◆ ASSIGNED TASK
From the line that includes "this causes some" down to the final line of the data below, copy every line exactly and leave the rest out.

◆ GIVEN ENTRIES
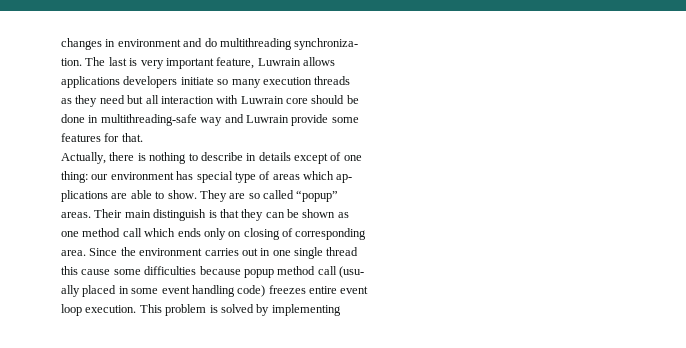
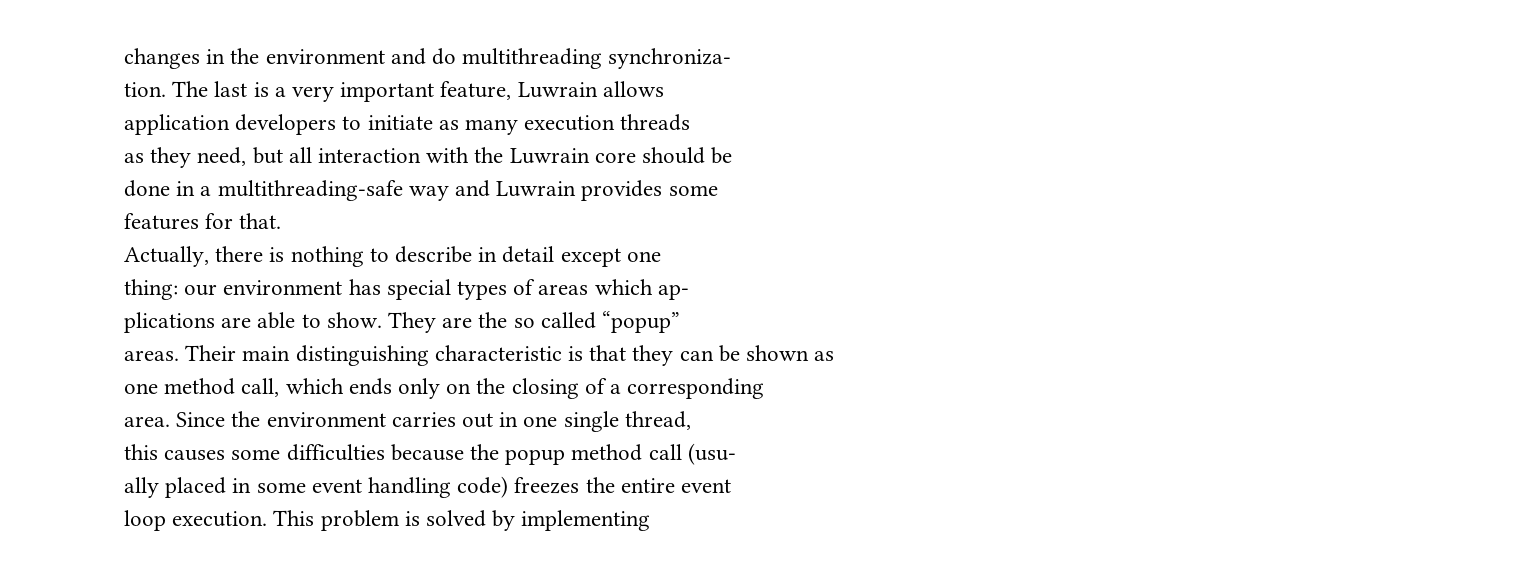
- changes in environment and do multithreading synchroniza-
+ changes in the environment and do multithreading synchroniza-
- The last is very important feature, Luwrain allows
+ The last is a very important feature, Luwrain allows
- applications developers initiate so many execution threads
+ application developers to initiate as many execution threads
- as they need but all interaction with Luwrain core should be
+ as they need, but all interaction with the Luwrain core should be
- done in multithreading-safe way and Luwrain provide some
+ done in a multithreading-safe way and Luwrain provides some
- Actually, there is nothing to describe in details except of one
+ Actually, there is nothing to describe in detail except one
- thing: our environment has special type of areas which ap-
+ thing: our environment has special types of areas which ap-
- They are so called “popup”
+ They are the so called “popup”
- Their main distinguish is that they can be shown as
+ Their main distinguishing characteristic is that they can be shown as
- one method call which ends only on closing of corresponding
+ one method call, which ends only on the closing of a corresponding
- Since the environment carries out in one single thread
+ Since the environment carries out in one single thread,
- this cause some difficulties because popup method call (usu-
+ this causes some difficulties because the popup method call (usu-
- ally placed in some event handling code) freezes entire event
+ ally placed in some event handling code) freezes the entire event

◆ FINAL ANSWER
+ this causes some difficulties because the popup method call (usu-
- ally placed in some event handling code) freezes entire event
+ ally placed in some event handling code) freezes the entire event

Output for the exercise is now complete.